2. Nachdem infolgedessen die Auslegung der Bürgschaftsurkunde zu einem eindeutigen Ergebnis führt, ist für die Anwendung der Unklarheitenregel (§ 5 AGBG) entgegen der von den Beklagten vertretenen Auffassung kein Raum (Palandt-Heinrichs, BGB, 60. Aufl., Rdz. 8 zu § 5 AGBG).

3. Ein Verstoß gegen das Schriftformerfordernis, §§ 766 Satz 1, 126 Abs. 1, 125 BGB, ist mit Rücksicht auf das Auslegungsergebnis ebenfalls nicht gegeben. Auch bei einer Formularbürgschaft ist zunächst gemäß §§ 133, 157 BGB der Inhalt des Vertrags auszulegen. In einem zweiten Schritt ist zu prüfen, ob die Erteilung der in einem bestimmten Sinne auszulegenden Bürgschaftserklärung dem gesetzlichen Schriftformerfordernis genügt. Soweit bei der Auslegung einer unklaren Formulierung - wie hier - auf Anhaltspunkte in der Urkunde zurückgegriffen werden kann, ist die Schriftform gewahrt. Das Formerfordernis, das den Bürgen warnen und vor nicht ausreichend überlegten Erklärungen sichern soll, bezieht sich zwar auf alle wesentlichen Teile einer Bürgschaftserklärung. Diese brauchen sich allerdings nicht zweifelsfrei aus dem Wortlaut der Erklärung zu ergeben. Eine unklare oder mehrdeutige Formulierung schadet nicht, wenn sich Zweifel im Wege der Auslegung beheben lassen (so auch BGH, Urt. v. 17.02.2000, NJW 2000, 1569 f., 1570).

4. Die Erstreckung der Bürgschaft auch auf künftige Verbindlichkeiten der Hauptschuldnerin ist nicht als überraschend im Sinne von § 3 AGBG anzusehen, weil es sich - insoweit wird auf die vorangegangenen Ausführungen verwiesen - um eine für auf Dauer angelegte Warenlieferungsvertragsverbindungen objektiv nicht ungewöhnliche Bestimmung handelt. Nachdem die Klägerin die Fortsetzung ihrer Geschäftsverbindung mit der Schuldnerin von der Gestellung der Bürgschaften abhängig gemacht hatte, sich diese im Übrigen zum maßgeblichen Zeitpunkt in einem den verbürgten Betrag wesentlich übersteigenden Zahlungsrückstand befand, mussten die Beklagten auch mit einem in die Zukunft gerichteten Absicherungsbegehren der Klägerin rechnen. Bezeichnenderweise haben sie sich auch bis zum Senatstermin vom 31.01.2001 lediglich darauf berufen, dass aus der Bürgschaftsurkunde selbst nicht hervorgehe, dass diese Ansprüche, die über den 05.10.1995 hinausgingen, erfassen sollte.

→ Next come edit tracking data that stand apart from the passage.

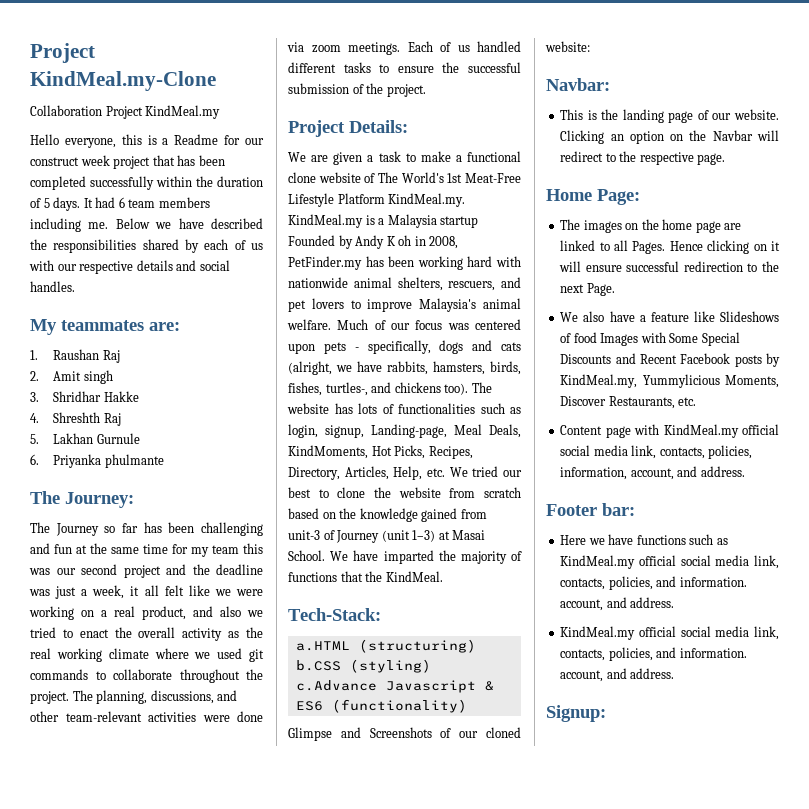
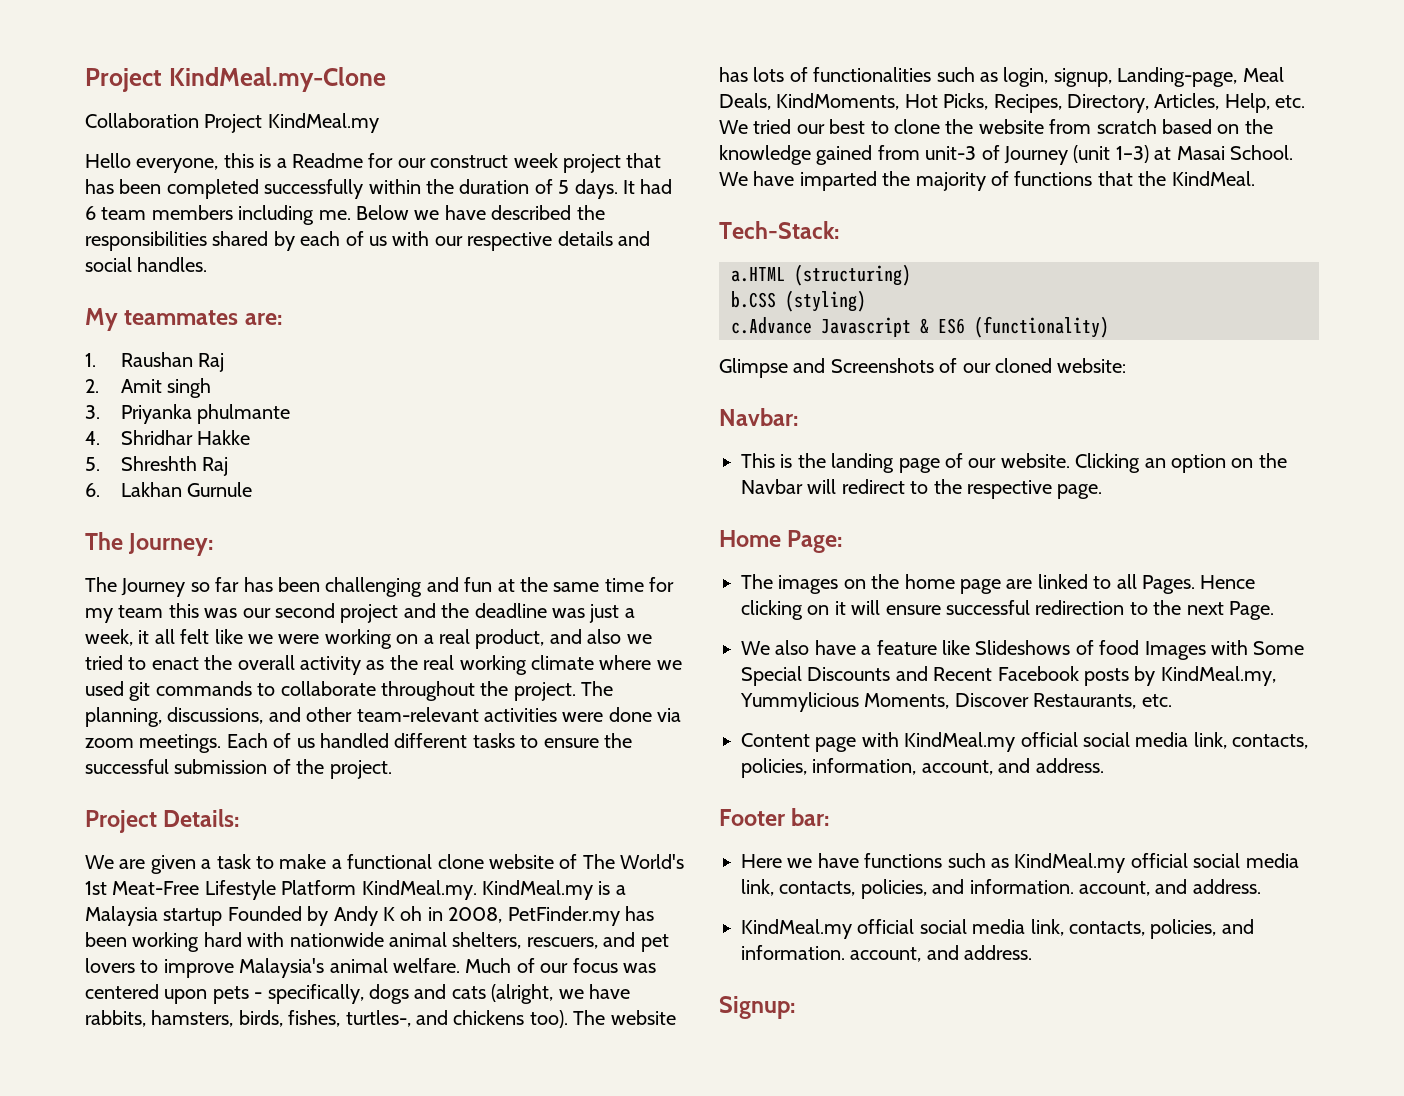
(39, 397) none -> [120,404,291,424] [85,431,100,445] Priyanka phulmante // 4.
[30,413,39,423] 4. -> [85,457,100,471] 5.
[30,434,39,444] 5. -> [85,483,100,497] 6.
[30,454,164,468] // 6. Priyanka phulmante -> (253, 489) none

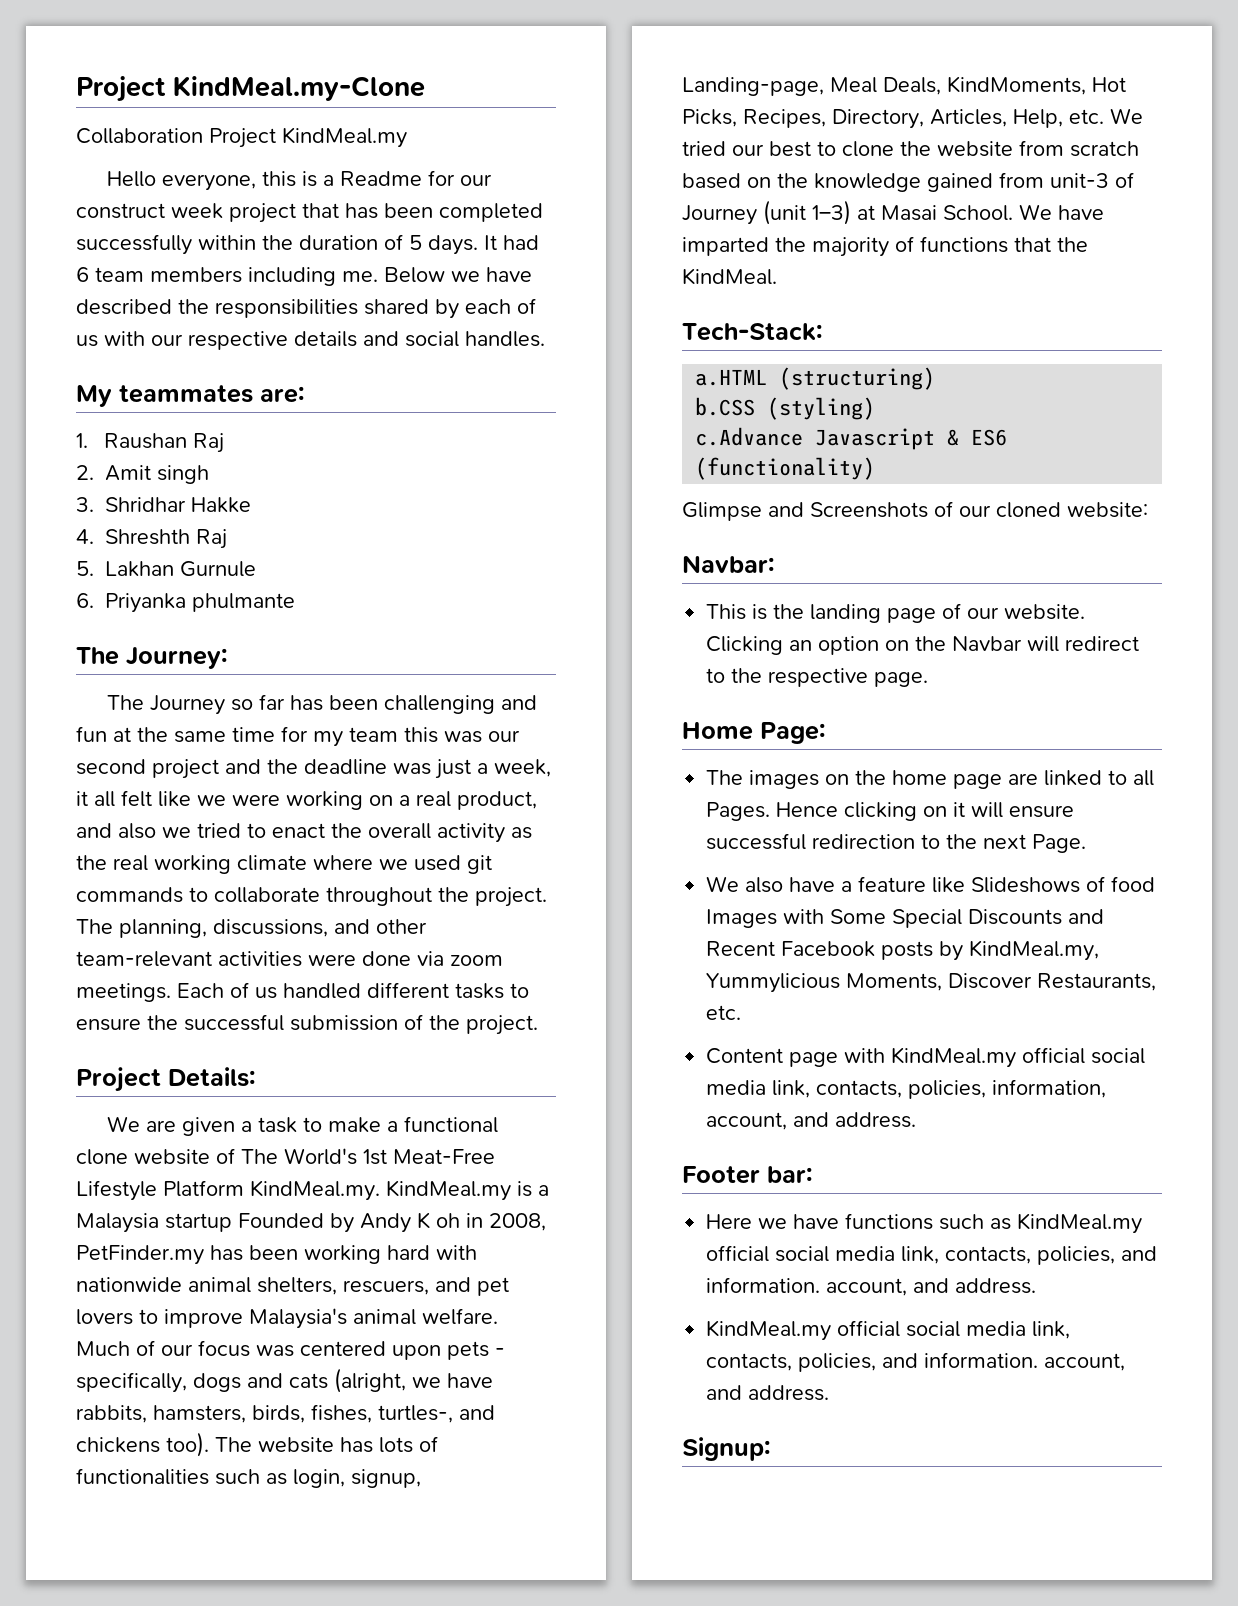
[120,404,291,424] [85,431,100,445] Priyanka phulmante // 4. -> (94, 504) none
[85,457,100,471] 5. -> [76,529,94,544] 4.
[85,483,100,497] 6. -> [76,561,94,576] 5.
(253, 489) none -> [76,593,295,613] // 6. Priyanka phulmante

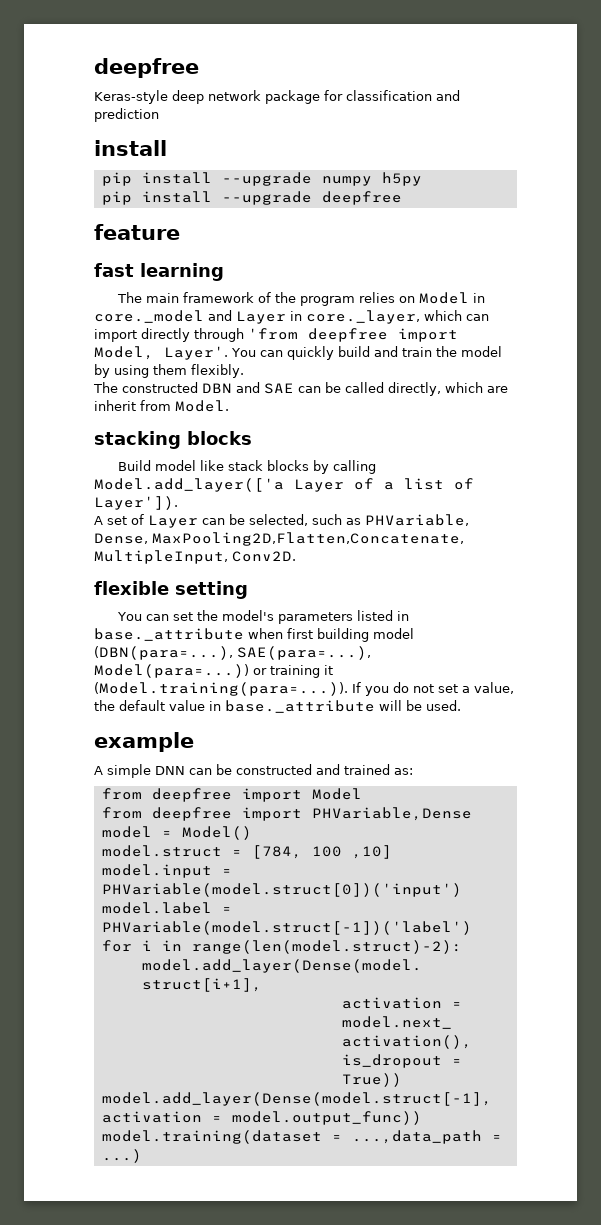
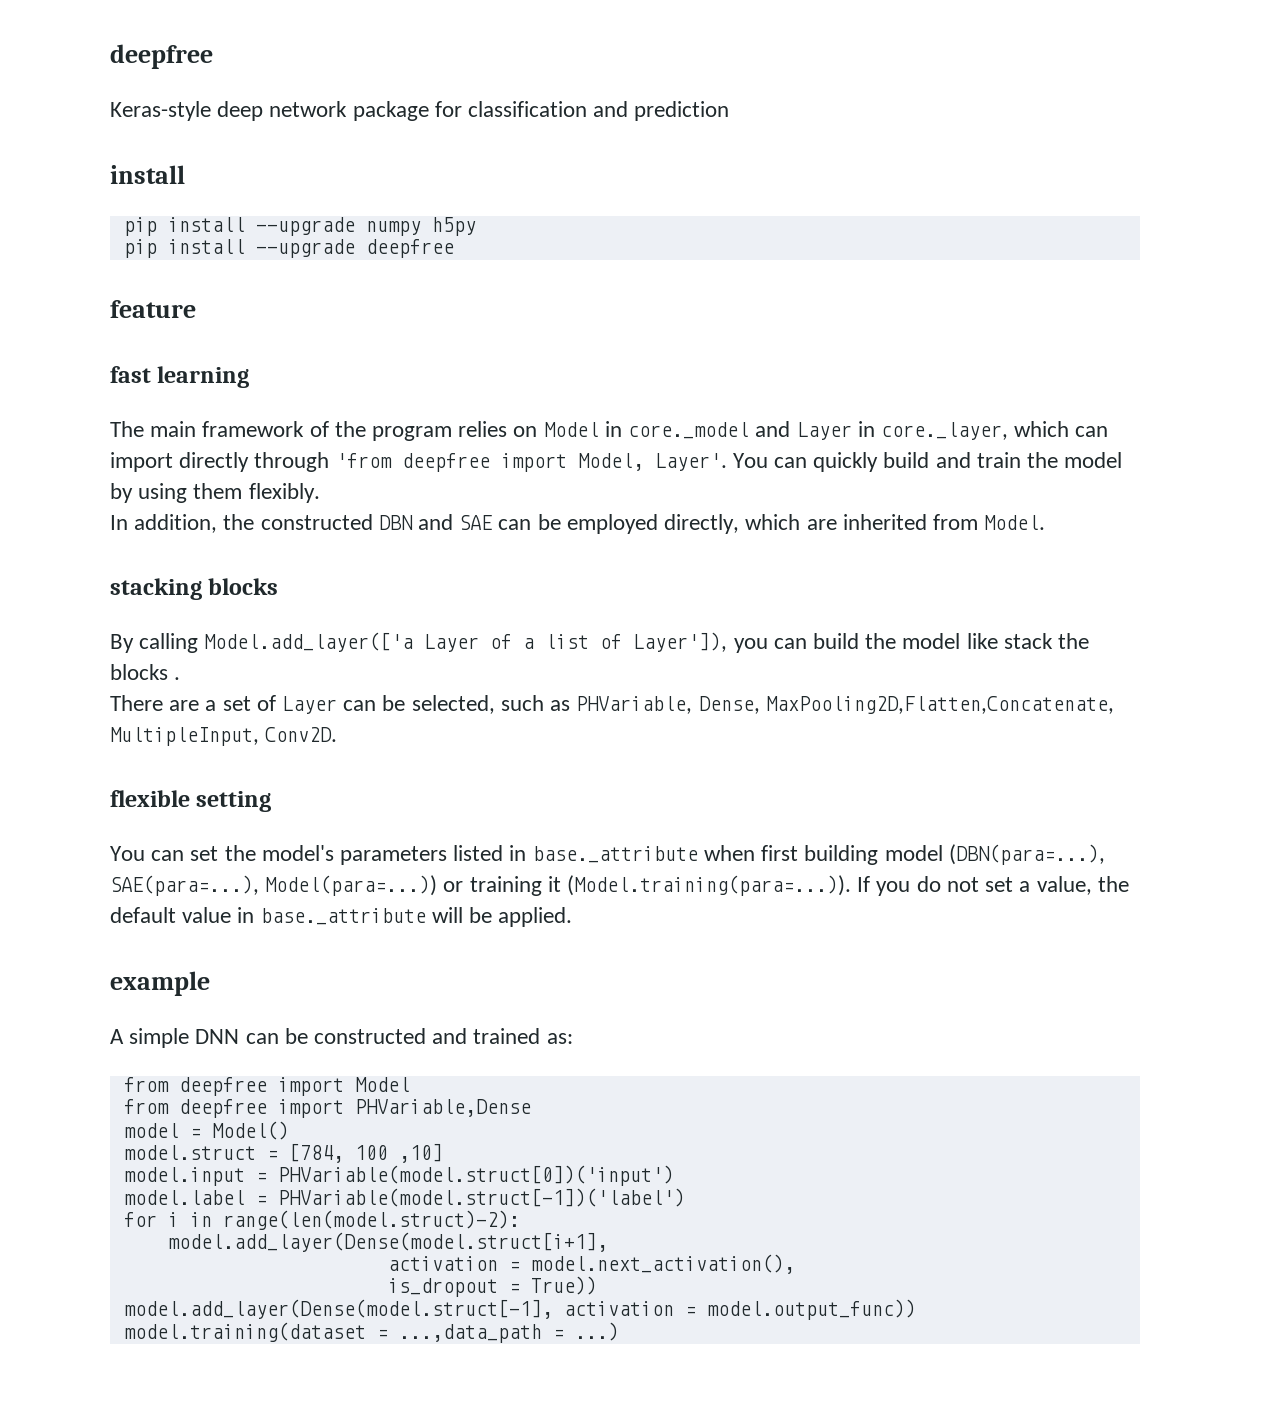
[93,382,118,393] The -> [110,514,255,533] In addition, the
[345,382,384,393] called -> [566,514,658,534] employed
[94,400,136,411] inherit -> [842,514,927,530] inherited
[117,460,329,474] Build model like stack blocks by -> [110,634,134,653] By
[94,496,178,510] [94,516,103,525] Layer']). // A -> [633,632,1090,653] [110,664,181,680] [110,695,217,711] Layer']), you can build the model like stack the blocks . // There are a
[426,700,461,711] used. -> [498,907,573,927] applied.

5. Soweit die Formularbürgschaft vom 05.10.1995 die Haftung der Beklagten (auch) auf sämtliche zum Zeitpunkt der Abgabe der Bürgschaftserklärung der Klägerin "zustehenden" Ansprüche erstreckt, ist ein Verstoß gegen § 9 Abs. 1 AGBG nicht gegeben. Der Beklagte zu 1) bedarf bereits aufgrund seiner Stellung als damals alleinvertretungsberechtigter gesetzlicher Vertreter der Schuldnerin keines besonderen Schutzes (1). Im Übrigen jedoch sieht die Bürgschaft auch keine Ausdehnung der Bürgenhaftung auf etwaige Forderungen der Klägerin, die nicht Anlass zur Verbürgung gaben, vor (2).

5.1. Nach der Rechtsprechung des Bundesgerichtshofs (Urt. v. 28.10.1999, NJW 2000, 658 ff., 659), der sich der Senat anschließt, führt eine Klausel in einem Bürgschaftsformular, die die Haftung des Bürgen auf alle bestehenden Ansprüche des Gläubigers gegen den Hauptschuldner erstreckt, ohne die verbürgten Forderungen näher zu bezeichnen, grundsätzlich zu einer den Geboten von Treu und Glauben (§ 242 BGB) widersprechenden, unangemessenen Benachteiligung des Bürgen und ist daher gemäß § 9 Abs. 1 AGBG unwirksam. Die vom Bundesgerichtshof aufgestellten Grundsätze gelten indes nicht für Fallgestaltungen, in denen sich Gesellschafter oder Geschäftsführer der Hauptschuldnerin verbürgen (a.a.O., 660; insoweit ohne Differenzierung nach Allein-, Mehrheits- oder Minderheitsbeteiligungen), weil diese sich aufgrund der ihnen gesetzlich zugewiesenen Aufgaben bzw. bestehender Informations- und Einsichtsrechte Kenntnis vom Umfang der Geschäftsverbindlichkeiten, für die sie einstehen sollen, verschaffen können. Jedenfalls für den hier bezüglich des Beklagten zu 1) gegebenen Fall einer Verbürgung durch den alleinvertretungsbefugten geschäftsführenden Mehrheitsgesellschafter ist auch der Senat der Überzeugung, dass der Bürge keines besonderen Schutzes bedarf, weil für ihn die Sicherung des Gesamtengagements des Gesellschaftsgläubigers im Vordergrund steht.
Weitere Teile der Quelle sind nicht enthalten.